By definition, #pH=-log_10[H_3O^+]#. And the use of the logarithmic function dates back to pre-electronic calculator days, when students, and engineers, and scientists, used logarithmic tables for more complex calculations, the which a modern calculator, available for a dollar or so, would EAT today....
For a strong acid, say #HCl# at MAXIMUM concentration, approx. #10.6*mol*L^-1#, which is conceived to ionize completely in aqueous solution, we gots...
#HCl(aq) + H_2O(l) rarr H_3O^+ +Cl^-#
Now here, #[H_3O^+]=10.6*mol*L^-1#....
And so #pH=-log_10[H_3O^+]=-log_10{10.6}=-(+1.03)=-1.03#..

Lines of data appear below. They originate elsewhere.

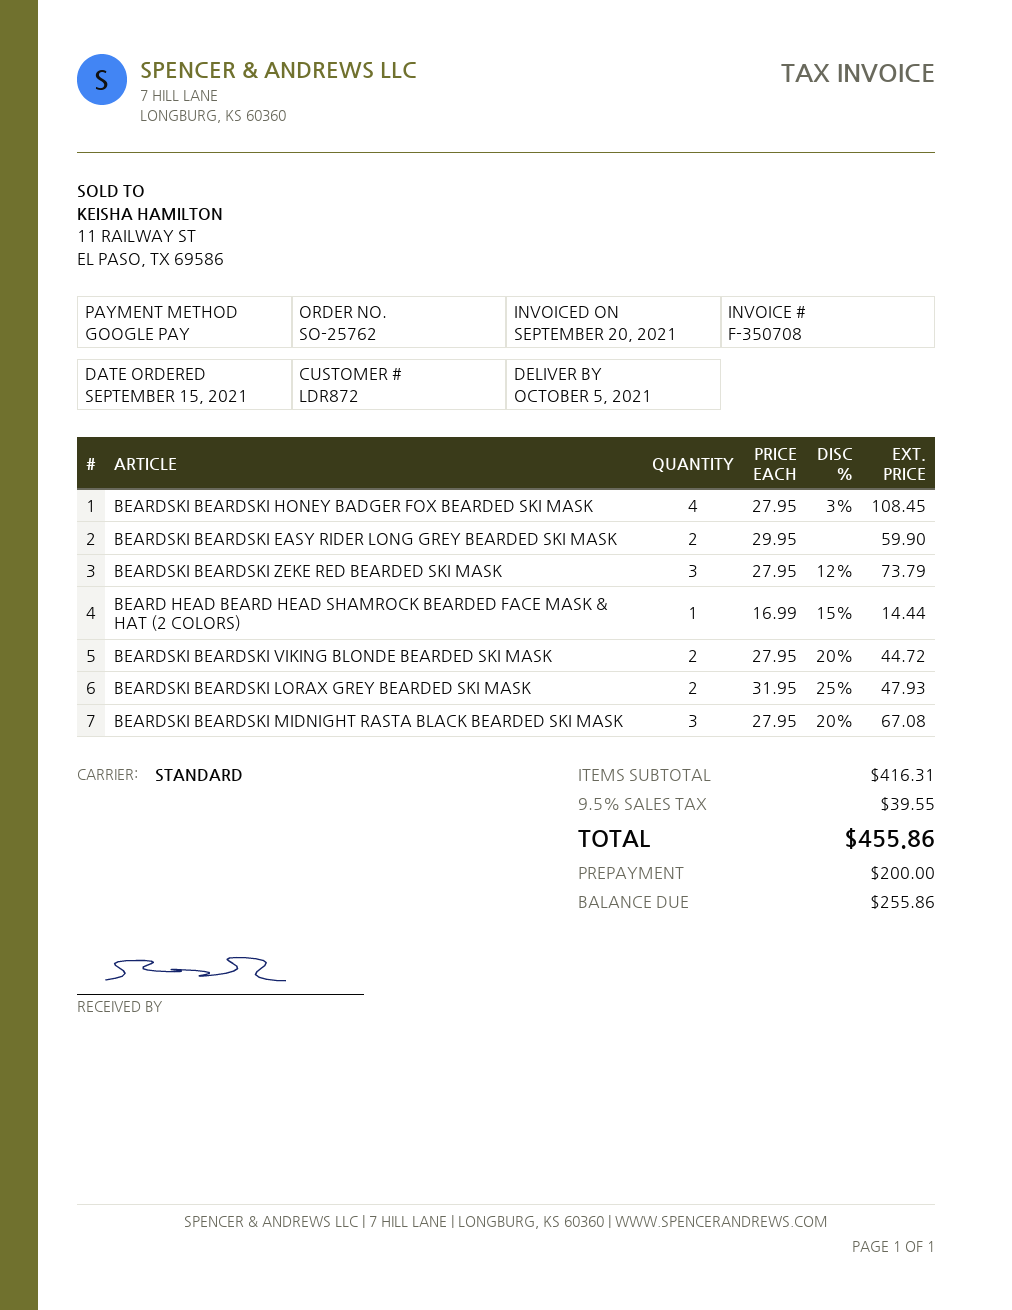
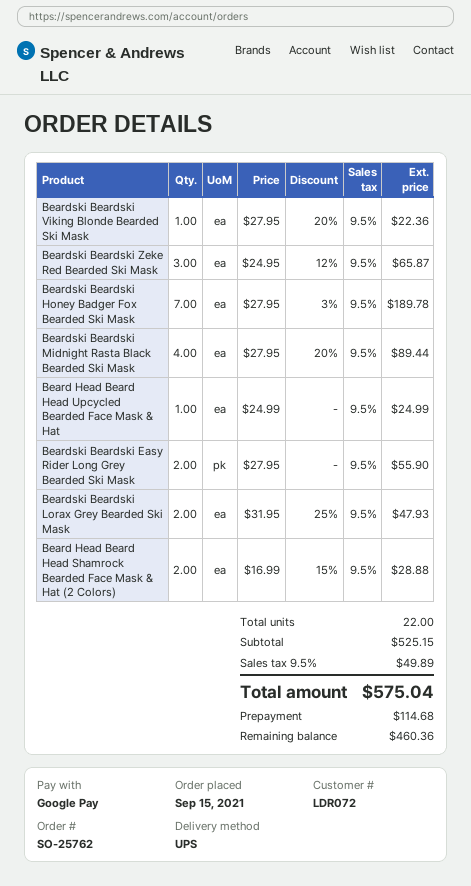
customer number: LDR872 -> LDR072
shipping method: standard -> UPS
BEARDSKI BEARDSKI HONEY BADGER FOX BEARDED SKI MASK: 4 x 27.95 - 3% = 108.45 -> 7 x 27.95 - 3% = 189.78
BEARDSKI BEARDSKI EASY RIDER LONG GREY BEARDED SKI MASK: 2 x 29.95 = 59.90 -> 2 x 27.95 = 55.90
BEARDSKI BEARDSKI ZEKE RED BEARDED SKI MASK: 3 x 27.95 - 12% = 73.79 -> 3 x 24.95 - 12% = 65.87
BEARD HEAD BEARD HEAD SHAMROCK BEARDED FACE MASK & HAT (2 COLORS): 1 x 16.99 - 15% = 14.44 -> 2 x 16.99 - 15% = 28.88
BEARDSKI BEARDSKI VIKING BLONDE BEARDED SKI MASK: 2 x 27.95 - 20% = 44.72 -> 1 x 27.95 - 20% = 22.36
BEARDSKI BEARDSKI MIDNIGHT RASTA BLACK BEARDED SKI MASK: 3 x 27.95 - 20% = 67.08 -> 4 x 27.95 - 20% = 89.44
Beard Head Beard Head Upcycled Bearded Face Mask & Hat: none -> 1 x 24.99 = 24.99
subtotal: 416.31 -> 525.15
tax: 9.5% = 39.55 -> 9.5% = 49.89
total: 455.86 -> 575.04
deposit: 200.00 -> 114.68
balance: 255.86 -> 460.36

And thus for stronger acid #[H_3O^+]# GIVE A MORE NEGATIVE #pH#....
For background...
Just to note that in aqueous solution under standard conditions, the ion product...
#K_w=[H_3O^+][HO^-]=10^(-14)#...
And we can take #log_10# of both sides to give....
#log_(10)K_w=log_(10)10^(-14)=log_10[H_3O^+]+log_10[HO^-]#.
And thus.... #-14=log_(10)[H_3O^+]+log_(10)[HO^-]#
Or.....
#14=-log_(10)[H_3O^+]-log_(10)[HO^-]#
#14=underbrace(-log_10[H^+])_(pH)underbrace(-log_10[OH^-])_(pOH)#
#14=pH+pOH#
By definition, #-log_10[H^+]=pH#, #-log_10[HO^-]=pOH#.